Ce processus engage les auteurs participants à l’atelier à des exercices périlleux de mémoire et d’oubli conjoints… Le texte qui se fait et se défait dans l’écoute s’appuie sur la mémoire intime de chacun (à quoi me relie mon écoute, en quoi suis-je relié à ce texte lu ?) et simultanément sur la capacité d’oubli de l’auditeur qui cherchera à ne pas recouvrir l’écoute du texte de l’autre de ses propres réponses, de ses clichés, de ses rationnelles catégories, … Lecteurs et récits sont alors dans des jeux de points et contre-points qu’il s’agit peut à peu de refroidir jusqu’à la deuxième phase (habituellement) qui est la confrontation à la lecture individuelle du texte sans les voix et qui s’appelle joliment lecture silencieuse…
Les lectures sont libres mais la plupart des auteurs ne se délient pas de leur texte à la lecture, ils se logent dedans, écrasent la phrase de la voix, font de l’affect le bénéfice premier du spectacle de la mise en voix, se diluent dans l’émotion et rétrécissent la distance entre le texte et le lecteur.
Cette distance, justement, fait mystère, tension, étrangeté et rencontre de l’autre soi-même qui se fait entendre dans le dispositif du texte. Il y a souvent, trop souvent et ceci est presque toujours tu dans les ateliers, une subtile pygmalisation de l’auteur par son propre texte.
Celui-ci tombe alors souvent en amour ou désamour de sa production, se joue ainsi un narcissisme émotionnel qui renvoie l’écriture au spectacle de l’écriture et la tension produite par une lecture franche, et qui pourrait éveiller l’auditeur-auteur à un sentiment d’étrangeté devant son propre écrit, à la simple mise en jeu des inflexions et des facilités vocales que le lecteur impose au texte.
L’auteur s’écoute en auteur, aime tellement son texte, ne prend plus en compte ce qui devrait résister justement dans l’écriture à cette échappée par la séduction vocale. Lire soi-même son propre texte en atelier produit régulièrement plus de lissage hypnotique que de révélation.

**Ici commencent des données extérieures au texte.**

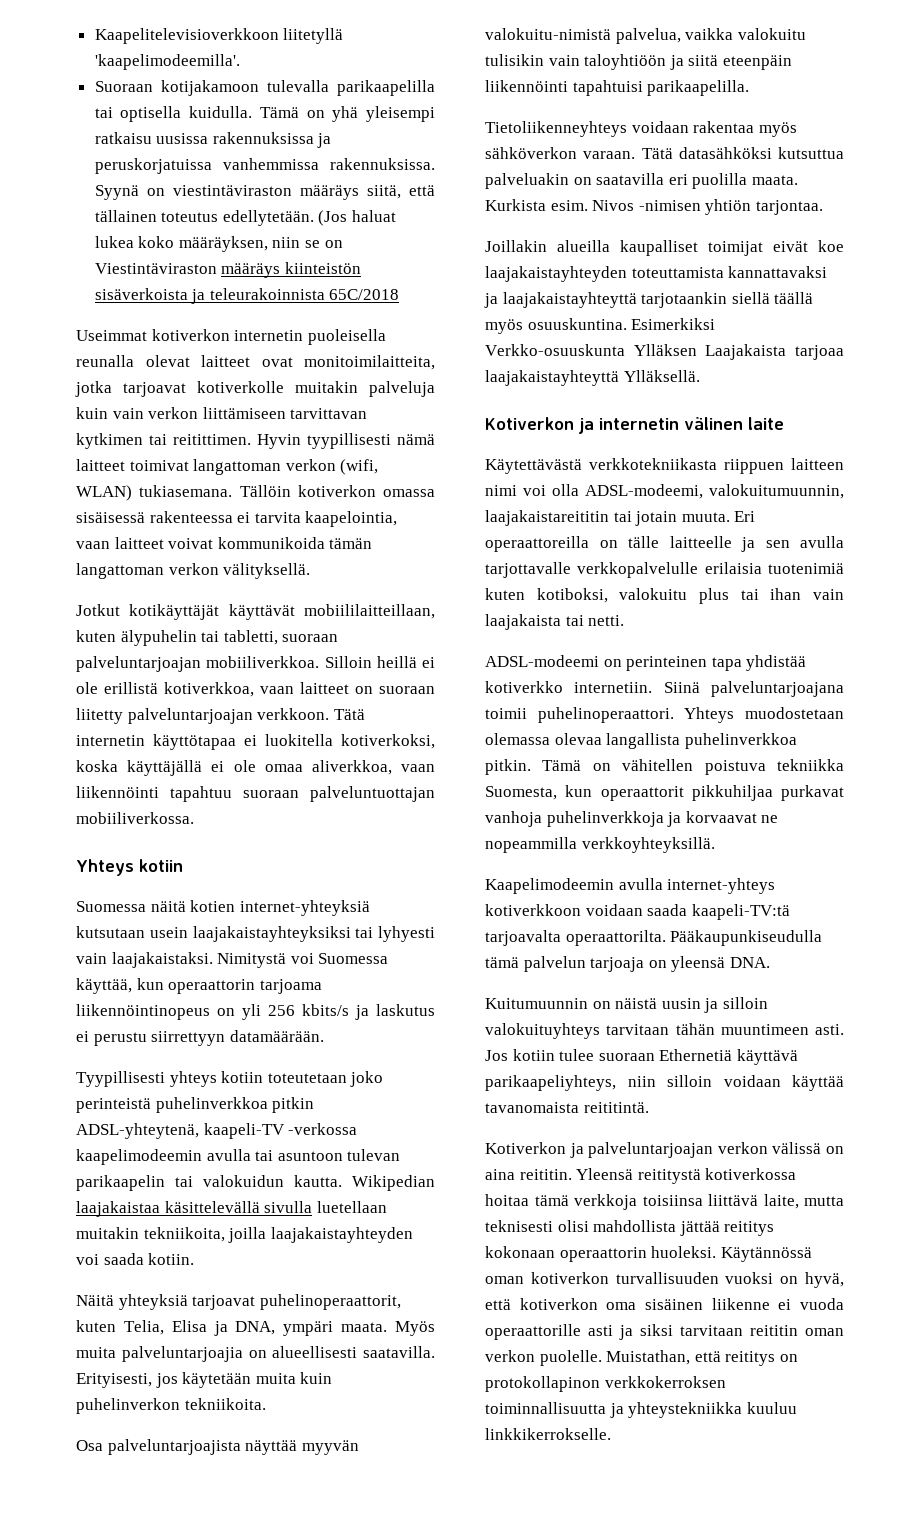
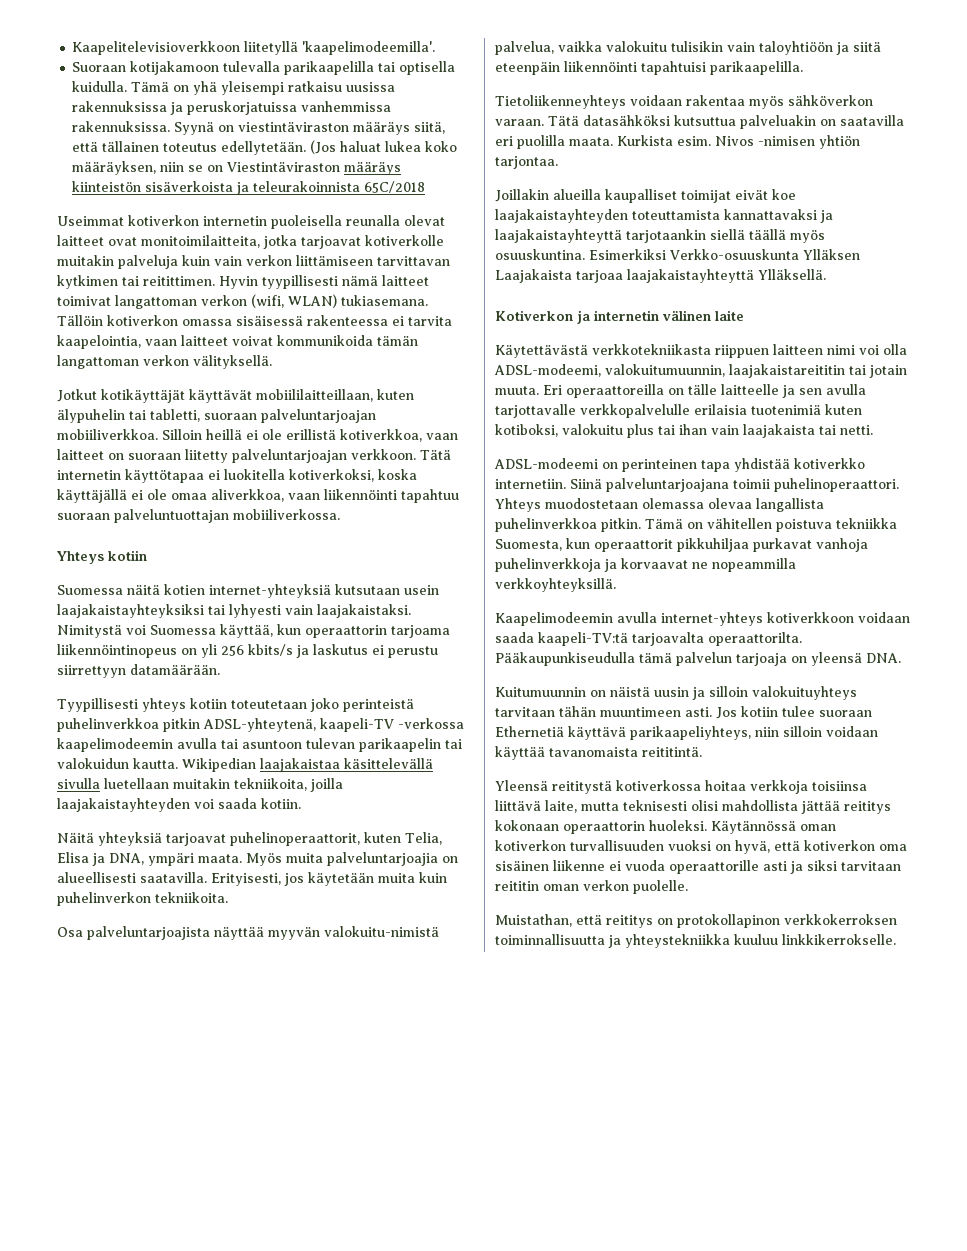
- Kotiverkon ja palveluntarjoajan verkon välissä on aina reititin. Yleensä reititystä kotiverkossa hoitaa tämä verkkoja toisiinsa liittävä laite, mutta teknisesti olisi mahdollista jättää reititys kokonaan operaattorin huoleksi.
+ Yleensä reititystä kotiverkossa hoitaa verkkoja toisiinsa liittävä laite, mutta teknisesti olisi mahdollista jättää reititys kokonaan operaattorin huoleksi.
- Käytännössä oman kotiverkon turvallisuuden vuoksi on hyvä, että kotiverkon oma sisäinen liikenne ei vuoda operaattorille asti ja siksi tarvitaan reititin oman verkon puolelle. Muistathan, että reititys on protokollapinon verkkokerroksen toiminnallisuutta ja yhteystekniikka kuuluu linkkikerrokselle.
+ Käytännössä oman kotiverkon turvallisuuden vuoksi on hyvä, että kotiverkon oma sisäinen liikenne ei vuoda operaattorille asti ja siksi tarvitaan reititin oman verkon puolelle.
+ Muistathan, että reititys on protokollapinon verkkokerroksen toiminnallisuutta ja yhteystekniikka kuuluu linkkikerrokselle.

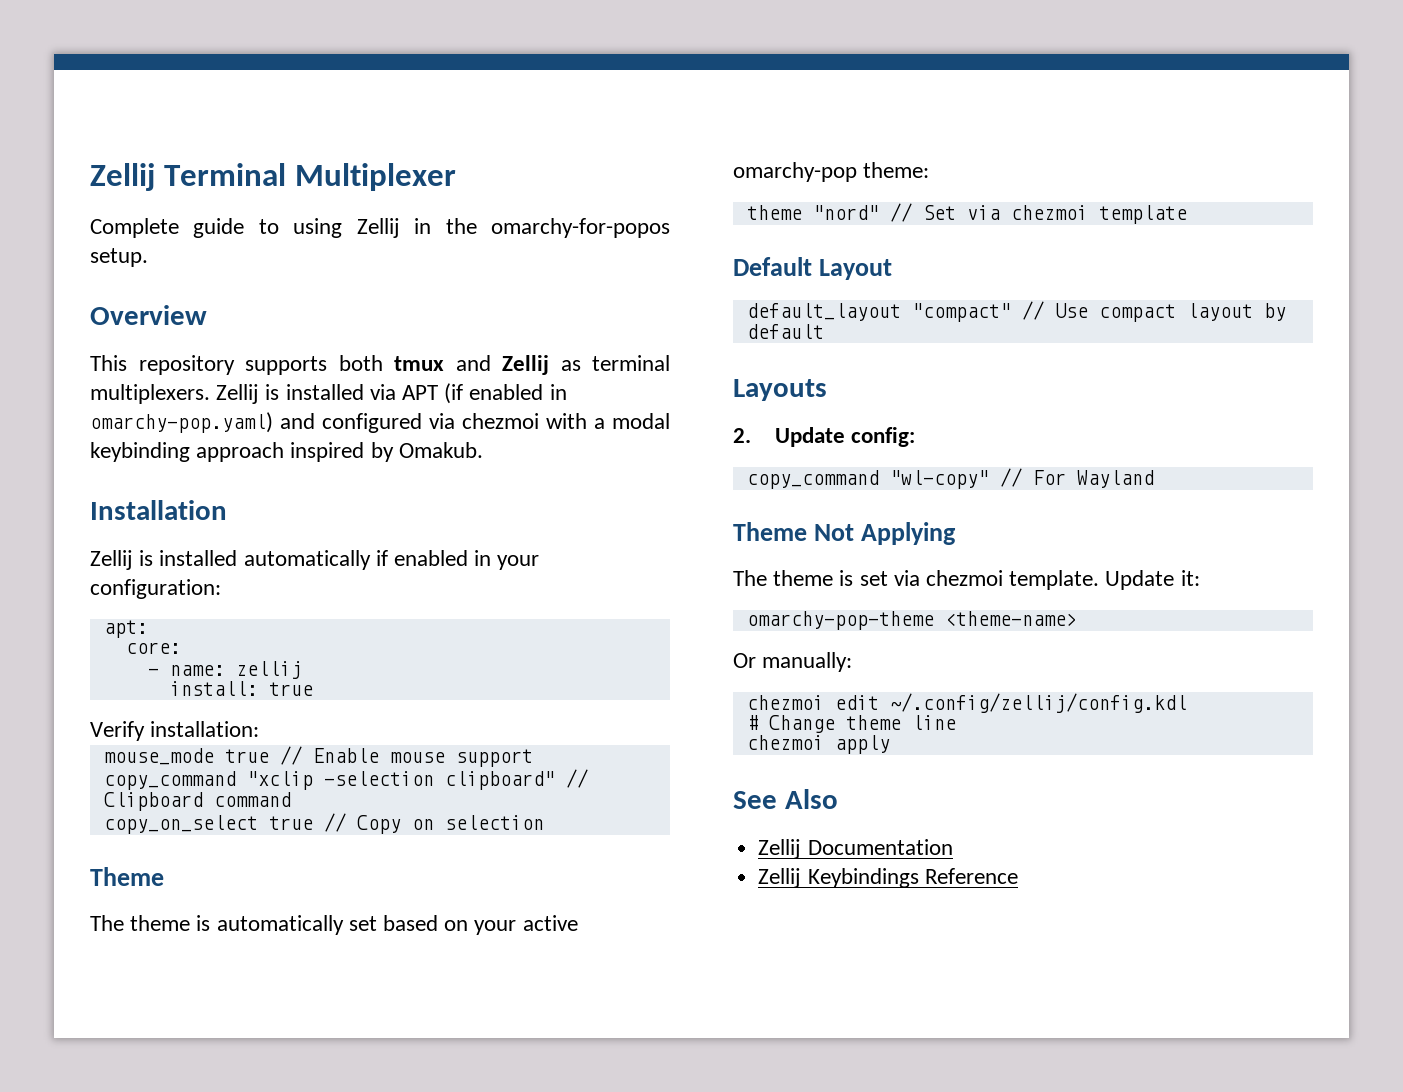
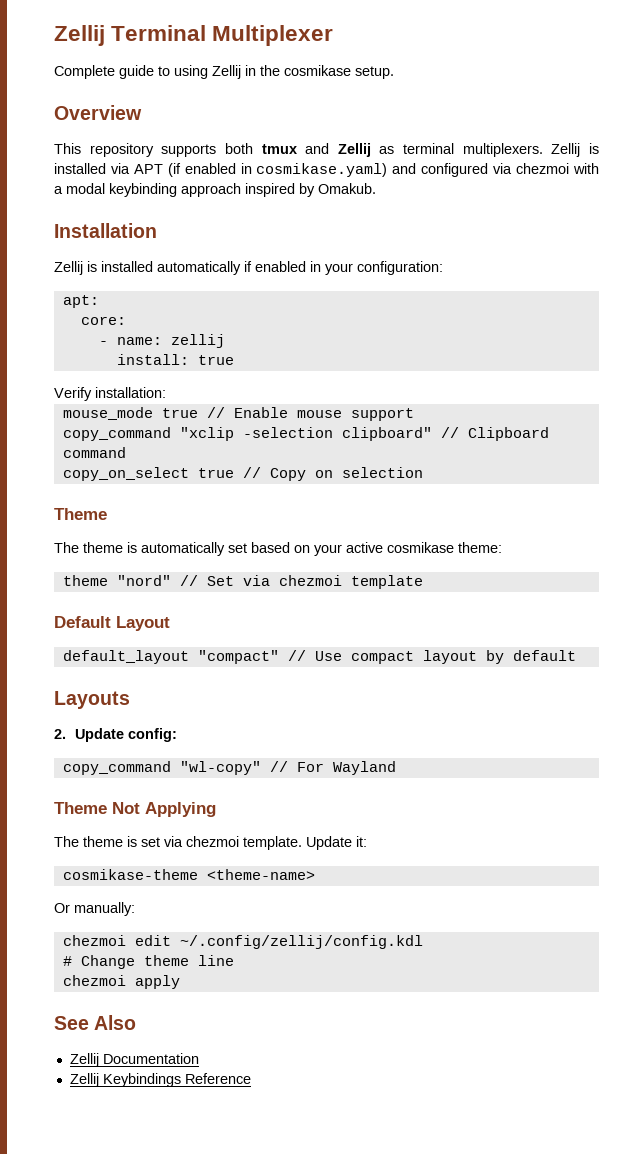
- Complete guide to using Zellij in the omarchy-for-popos setup.
+ Complete guide to using Zellij in the cosmikase setup.
- Zellij is installed via APT (if enabled in omarchy-pop.yaml) and configured via chezmoi with a modal keybinding approach inspired by Omakub.
+ Zellij is installed via APT (if enabled in cosmikase.yaml) and configured via chezmoi with a modal keybinding approach inspired by Omakub.
- The theme is automatically set based on your active omarchy-pop theme:
+ The theme is automatically set based on your active cosmikase theme:
- omarchy-pop-theme <theme-name>
+ cosmikase-theme <theme-name>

Lire le texte d’un autre, par contre, c’est se confronter à un défi de mise en bouche qui vérifie à l’instant les stratégies internes du texte pour tenir et se tendre ou, par ailleurs, s’effondrer dans des facilités que cette distance dégage et met à jour. Il s’agit alors d’une première édition sonore du texte. Il s’agit enfin de détacher le texte de l’auteur dans la proximité de l’atelier et ne pas faire encore et encore de l’écriture cette petite musique qui réjouit les cœurs et fait tomber le sublime dans le kitsch des fausses inventions.